Whenever he had a difficult decision to make, Scott set himself up on the small hill with high grass and wildflowers. In the starlight he was especially careful not to disturb the patient, purple flowers. A traveling white schoolteacher once read to his class the story of the heliotrope from Ovid’s
Metamorphoses. Derided by the world and scorned by her lover the Sun God, a poor nymph keeps her eyes ever fixed to the sun. Streaked with purple, she is covered in leaves and flowers, roots that claw their way around her helplessness, forever binding her to the earth.

“‘An excess of passion begets an excess of grief,’” the schoolteacher quoted. “Don’t reach so high. You’ll be much happier if you lower your sights.”

But there was something about the nymph’s undying faith that touched him inside. She refused to be stuck here in this world, and that refusal brought hope along with the pain. Scott thought he understood the nymph’s eternal conflict. His music wouldn’t right the wrong, but it might help ease the loss. Long after the sun abandoned her, Scott sat among the heliotrope and played for her his coronet.

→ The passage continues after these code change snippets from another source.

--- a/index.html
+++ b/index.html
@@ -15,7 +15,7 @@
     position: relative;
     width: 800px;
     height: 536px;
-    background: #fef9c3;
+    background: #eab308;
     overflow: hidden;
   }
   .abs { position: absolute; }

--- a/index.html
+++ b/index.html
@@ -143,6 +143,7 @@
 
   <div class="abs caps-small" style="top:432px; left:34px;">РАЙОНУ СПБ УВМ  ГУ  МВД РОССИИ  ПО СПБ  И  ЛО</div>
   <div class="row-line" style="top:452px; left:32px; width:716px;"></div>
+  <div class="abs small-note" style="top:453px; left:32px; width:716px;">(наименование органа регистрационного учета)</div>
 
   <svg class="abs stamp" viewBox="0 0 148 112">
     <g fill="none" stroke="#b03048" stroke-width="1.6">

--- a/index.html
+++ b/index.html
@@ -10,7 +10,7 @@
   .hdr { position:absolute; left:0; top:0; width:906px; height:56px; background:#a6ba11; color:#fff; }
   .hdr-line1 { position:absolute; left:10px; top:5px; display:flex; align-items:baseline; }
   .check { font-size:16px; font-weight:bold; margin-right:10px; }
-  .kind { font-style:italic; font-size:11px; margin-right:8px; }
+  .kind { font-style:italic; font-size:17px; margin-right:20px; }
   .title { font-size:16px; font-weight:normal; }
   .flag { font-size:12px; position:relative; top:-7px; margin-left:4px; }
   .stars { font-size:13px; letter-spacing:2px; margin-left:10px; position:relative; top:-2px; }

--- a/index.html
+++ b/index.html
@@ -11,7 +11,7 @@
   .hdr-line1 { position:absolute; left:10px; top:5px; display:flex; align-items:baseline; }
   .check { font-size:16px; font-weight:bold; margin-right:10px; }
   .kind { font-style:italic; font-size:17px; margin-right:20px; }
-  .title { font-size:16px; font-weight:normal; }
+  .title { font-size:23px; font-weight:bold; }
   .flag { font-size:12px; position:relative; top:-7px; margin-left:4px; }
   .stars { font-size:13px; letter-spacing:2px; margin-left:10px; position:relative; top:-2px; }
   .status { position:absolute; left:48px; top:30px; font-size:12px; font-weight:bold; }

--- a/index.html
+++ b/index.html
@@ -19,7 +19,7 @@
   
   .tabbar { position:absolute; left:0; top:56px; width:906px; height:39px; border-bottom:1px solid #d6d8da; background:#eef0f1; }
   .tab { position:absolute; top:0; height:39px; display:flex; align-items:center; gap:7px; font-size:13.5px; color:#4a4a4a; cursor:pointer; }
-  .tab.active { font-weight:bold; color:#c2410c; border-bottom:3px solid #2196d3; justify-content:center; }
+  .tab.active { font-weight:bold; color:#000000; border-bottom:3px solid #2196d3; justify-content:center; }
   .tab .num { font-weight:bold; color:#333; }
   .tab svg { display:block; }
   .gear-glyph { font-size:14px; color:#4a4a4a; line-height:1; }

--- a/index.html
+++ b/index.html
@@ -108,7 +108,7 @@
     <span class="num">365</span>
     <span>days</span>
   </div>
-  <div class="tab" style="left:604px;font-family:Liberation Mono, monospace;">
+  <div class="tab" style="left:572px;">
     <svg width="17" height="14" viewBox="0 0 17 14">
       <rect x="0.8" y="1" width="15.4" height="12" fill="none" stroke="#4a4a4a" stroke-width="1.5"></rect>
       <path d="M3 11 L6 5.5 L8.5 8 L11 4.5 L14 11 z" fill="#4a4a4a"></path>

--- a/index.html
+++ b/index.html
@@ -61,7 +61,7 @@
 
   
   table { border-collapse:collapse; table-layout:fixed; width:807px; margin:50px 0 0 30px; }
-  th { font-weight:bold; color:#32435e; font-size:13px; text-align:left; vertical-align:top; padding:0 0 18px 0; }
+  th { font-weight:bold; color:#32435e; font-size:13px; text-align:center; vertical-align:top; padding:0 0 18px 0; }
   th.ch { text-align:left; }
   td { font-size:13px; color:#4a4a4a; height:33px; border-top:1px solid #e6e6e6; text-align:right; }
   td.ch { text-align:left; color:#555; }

The hill had a further advantage: it overlooked the new train station. He was there one December day, ten years earlier, when the first Texas & Pacific railway pulled in from Dallas, on its way to Fulton, Arkansas. Since then his father had taught him to play the violin, banjo and coronet, but none of them could take him beyond his colorless world. Maybe the trains couldn’t either, but the tracks held that promise, going outwards, ever away. His mother believed the coronet was
the Devil’s instrument. Scott disagreed. Any instrument that brought relief to others was useful. It shouldn’t much matter who was dancing at the other end.

Under the wavering light of a half-moon, Scott played with all the sounds of the night: the high-pitched melody of cicada bugs over the running bass line of lumber cars and freight trains, garbage crates and short hauls sounding their syncopated iron rhythms: boom-chugga boom-boom: boomchugga boom-boom. The music of the night trains was the sound of waiting—waiting and waning and wasting away. The greatest secrets in life, Scott knew, lay not in the music or the

people who played it, but in the short, silent spaces that sometimes fell unexpectedly off the beat. The Stop Man taught him that without hardly even saying a word.